PETA is soliciting "corporate" business support to further their propaganda machine. Below is a link to these businesses from the PETA website itself. Make certain you tell all whom you know to not patronize these supporters of our enemies.

Oh, and just in case you didn't believe PETA and their ilk are on the LEFT, just look at some of the wackos that support this idiocy.

Amazing how many ignorant LEFTIES are out there, and how many of these meatballs would rather see wildlife starve, or injected with foreign chemicals, before pursuing the natural way of management... predation.

http://www.petabusinessfriends.com/


----------



## bushbuck (Feb 6, 2005)

Thats pretty funny, They have a site called "Democratic Singles Network" listed on there. 
a quote from that site.
" Meet people with visionary world views, Democrats, Greens, Activists, Left thinkers of all flavors"

Then they define "Liberal"

Now why would Peta have a link to a Democratic site?
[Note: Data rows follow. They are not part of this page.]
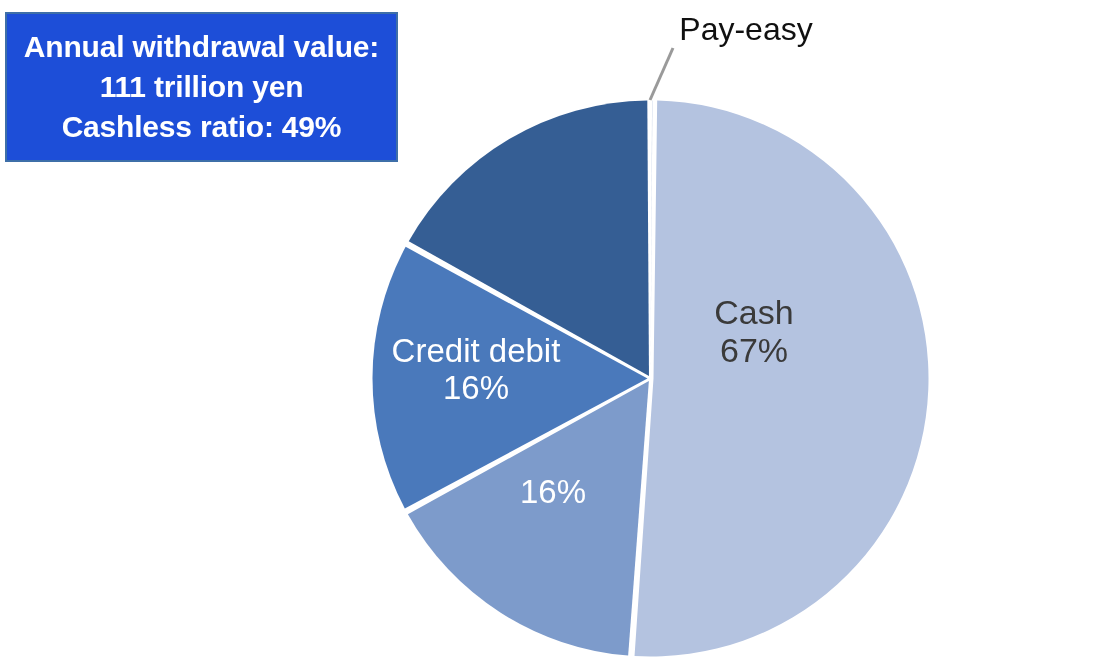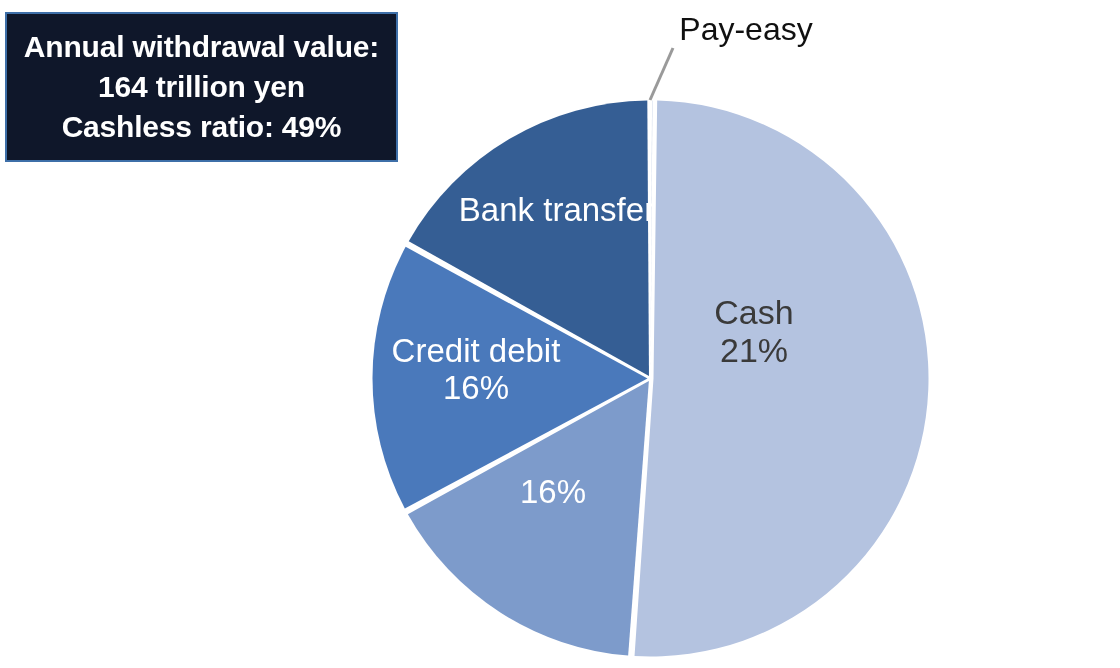"Annual withdrawal value:" div.info-box { background: #0f172a -> #1d4ed8 }
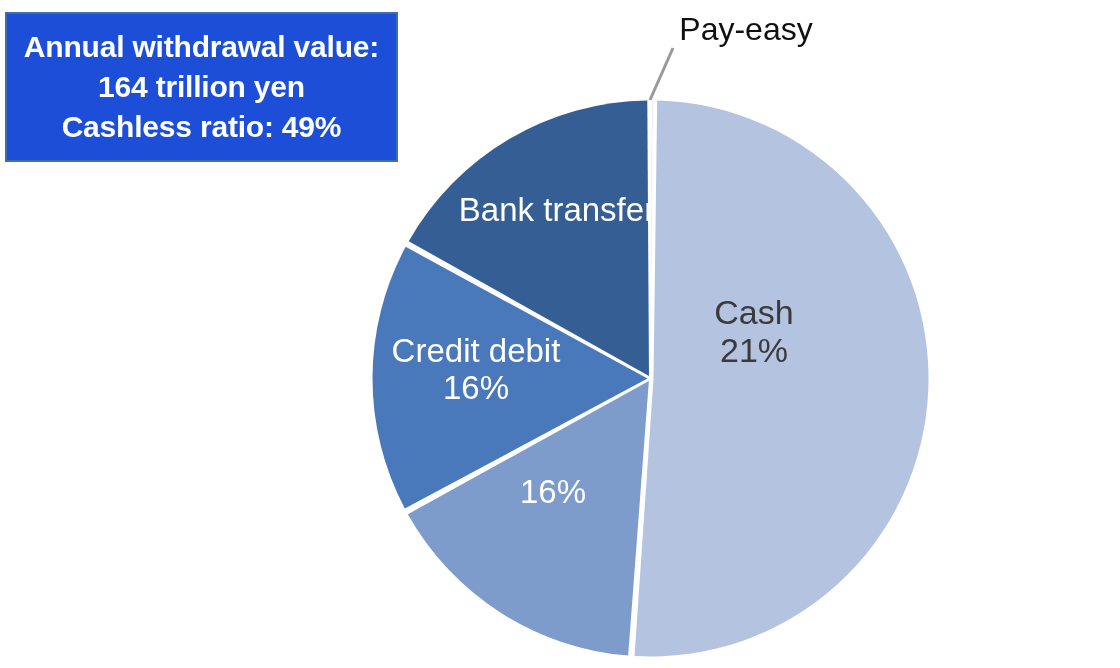"164 trillion yen" span.line { text: 164 -> 111 }
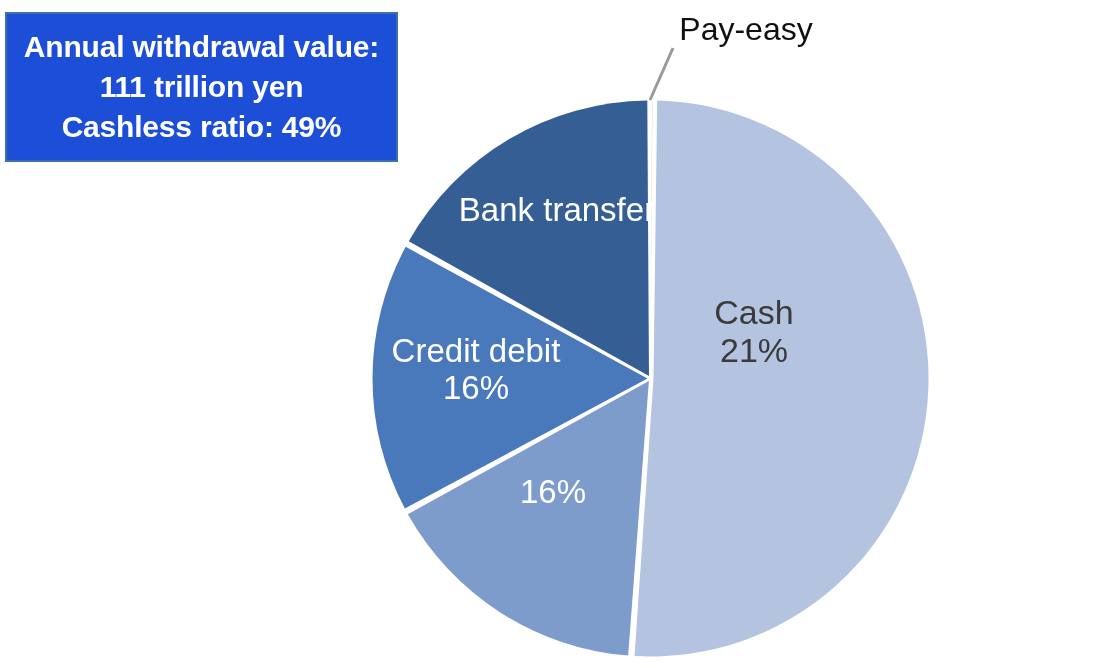"Bank transfer" span.name { html: <span>Bank transfer</span> -> none }
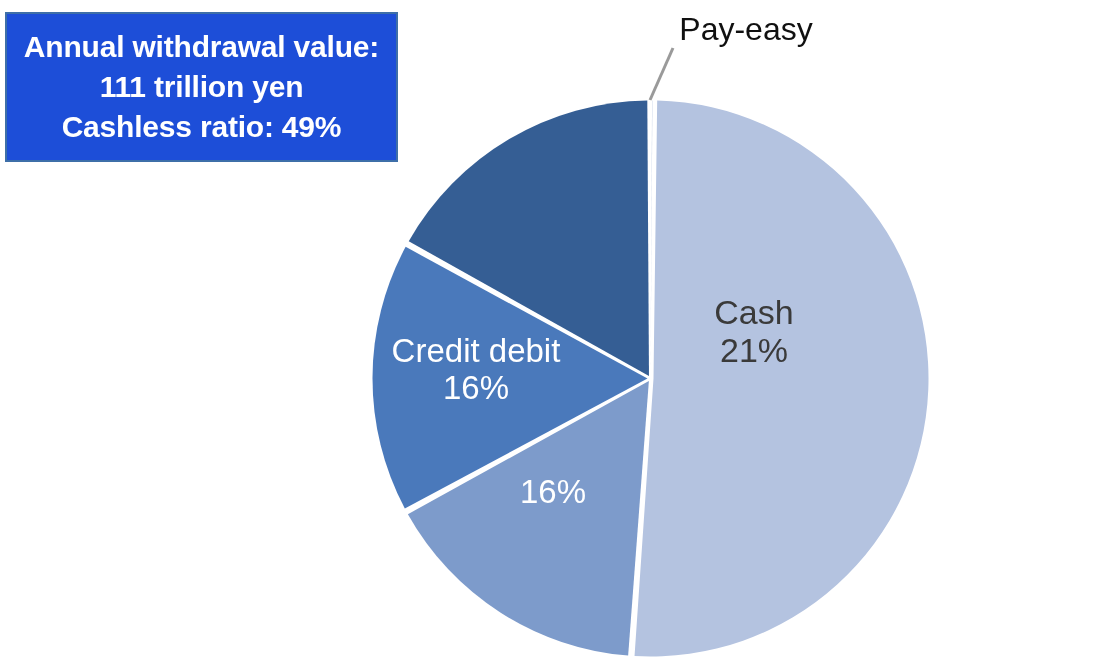"21%" span.pct { text: 21% -> 67% }
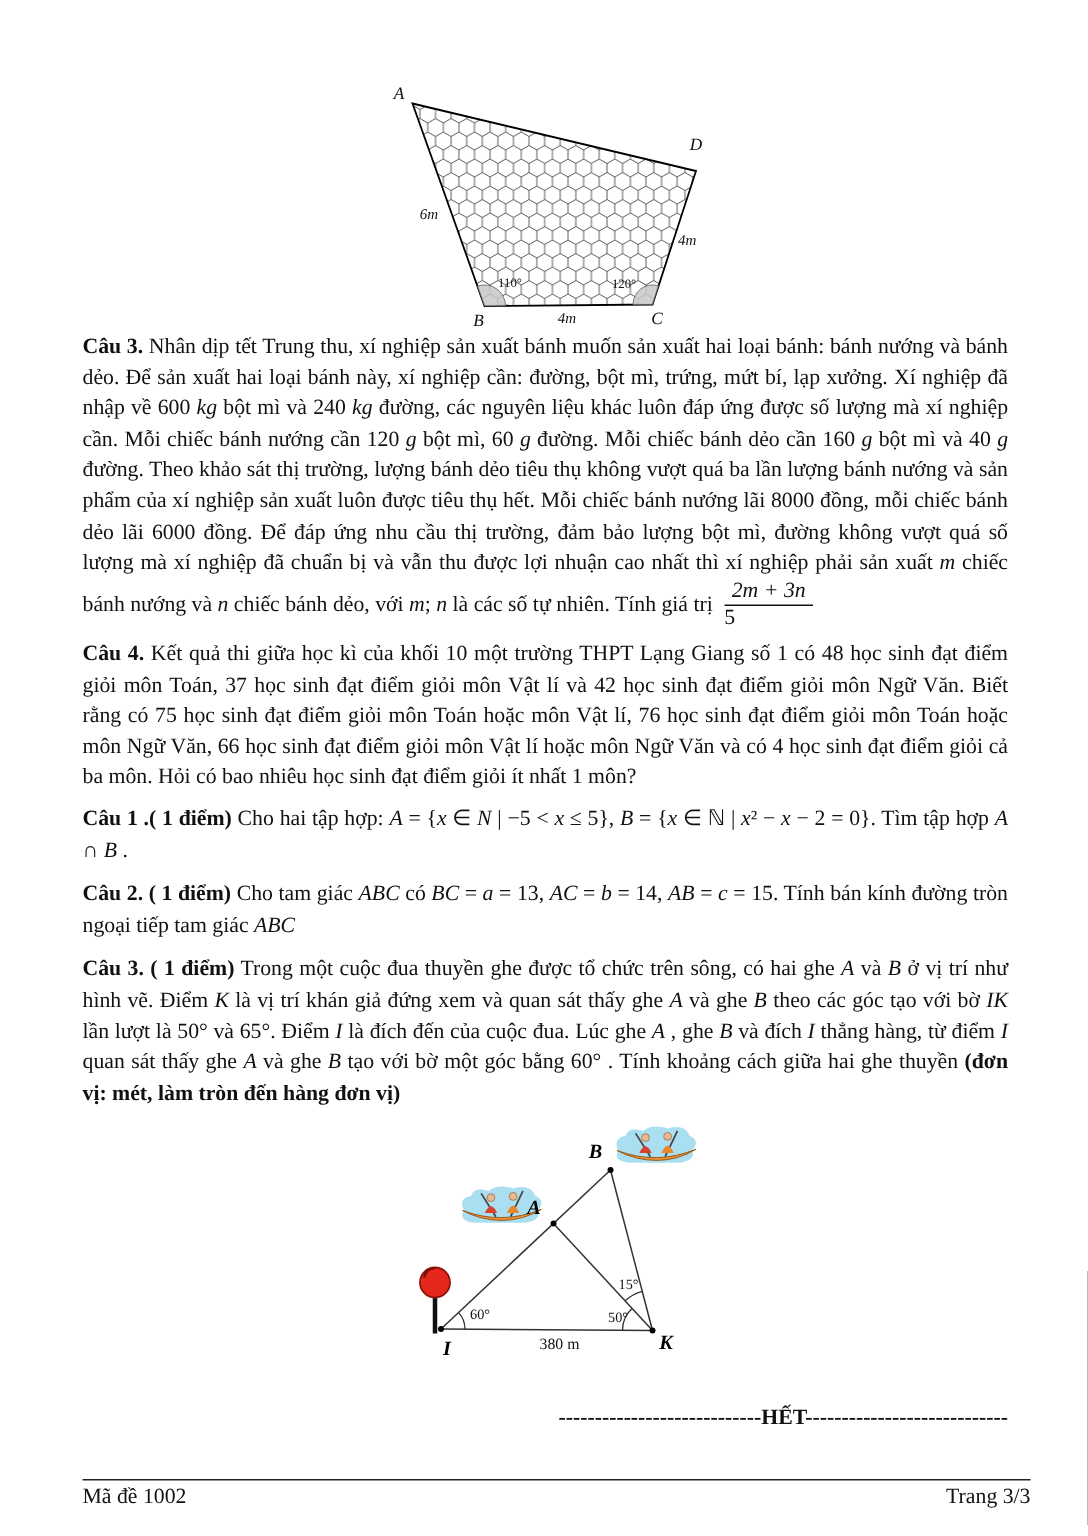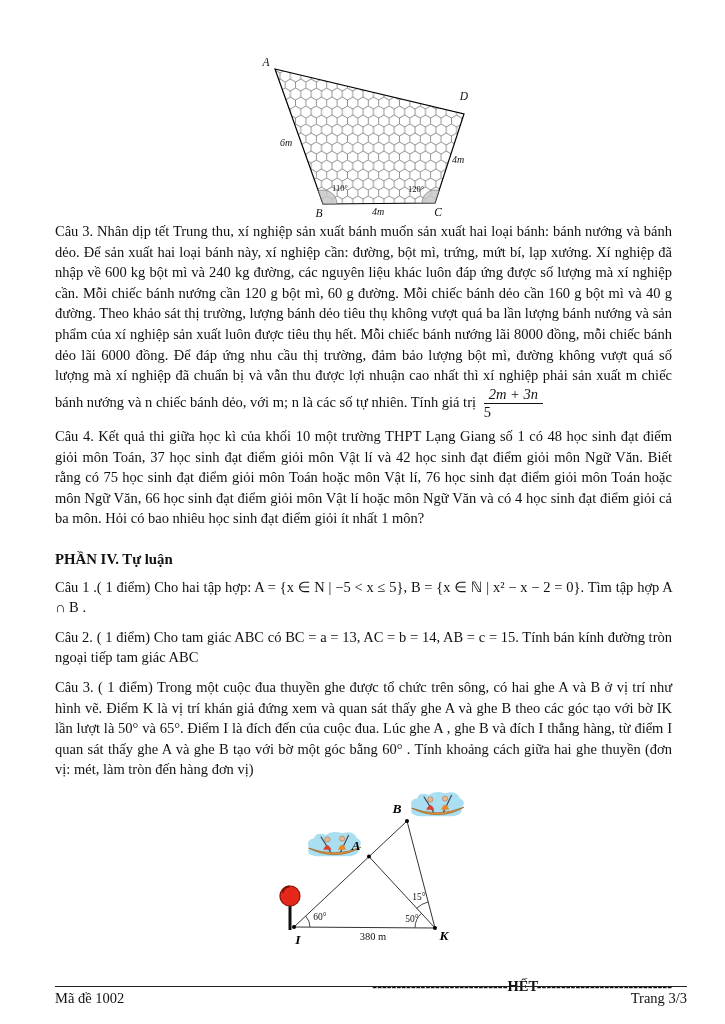"Câu 3." .rb { font-weight: normal -> bold }
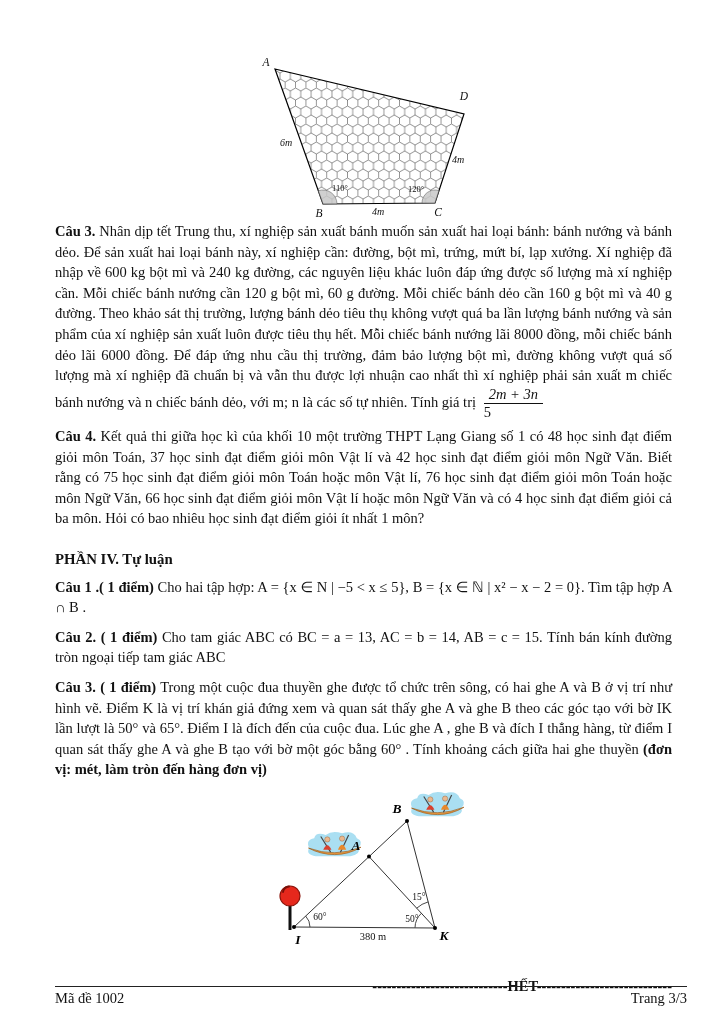"kg" .ri { font-style: none -> italic }
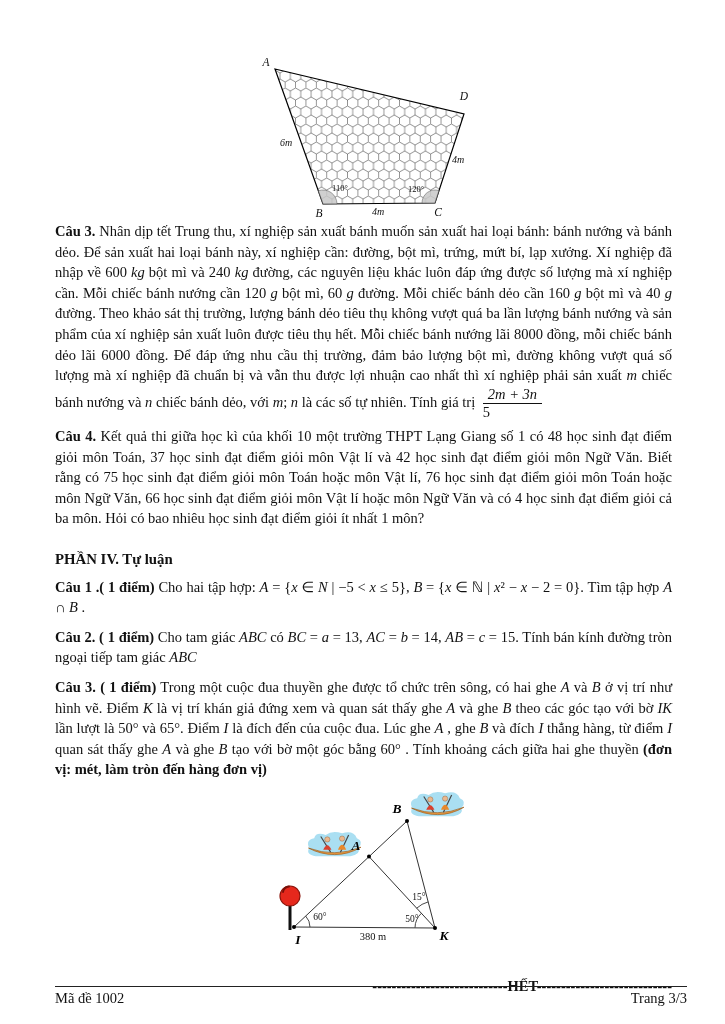"PHẦN IV. Tự luận" p { html: <p>PHẦN IV. Tự luận</p> -> none }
They actually slam republicans on that site also. 
Now someone please find me a link to a republican dating site on any anti hunting website out there.


----------



## doctariAFC (Aug 25, 2005)

bushbuck said:


> Thats pretty funny, They have a site called "Democratic Singles Network" listed on there.
> a quote from that site.
> " Meet people with visionary world views, Democrats, Greens, Activists, Left thinkers of all flavors"
> 
> ...


Thanking you Bushbuck for making this observation, and pointing out to those who would like to make us believe that the Democrats and Liberals are not the party attacking and attempting to take away our rights to hunt, fish, bear arms and enjoy the great outdoors through other rewarding activities as snowmobiling, horseback riding, camping, hiking, etc. 

Hammer, please investigate this link for yourself. If you wish to defend the Democrats or the Liberals, please feel free to try. We welcome any "reasonings" you may be able to provide, and answer the burning questions of what is the Democrat and Liberal ultimate agenda concerning hunting, fishing and the Great Outdoors.


----------



## cfuhrer (Mar 4, 2004)

Ummm yeah, not supporting those businesses would be easy. They dont peddle anything I want anyway!


----------



## bushbuck (Feb 6, 2005)

Ok and another,

One of there " Donor companys" is listed under "Names in the News"

Now remember what does this have to do with animal rights as much as they are using this to promote the left:

check under recomended:
Animal welfare
Charitable
Civil Rights
Children
Gay Rights
Public TV and Radio
Womens Rights

then under political:
21st Century Democrats
Americans for Democratic Action
Boxer for senate
Citizens for harkin
Feingold For Senate
friends of Carolyn McCarthy for congress
Kennedy for senate
Planned Parenthood Action fund
U.S. Friends of Nicaragua
Voter Revolt
Feminist Majority
Earth Justice

I think it is easy to understand that the left and these companys and people, are the same as the antis. These are the people that they are in bed with, and these are the people they have to pay back when they are elected. 

This company which is supported by Peta, will help You with mailing lists, and Campaign aquisition strategy. They specialise in anti"s and Democrats...
This is nothing new to me...


----------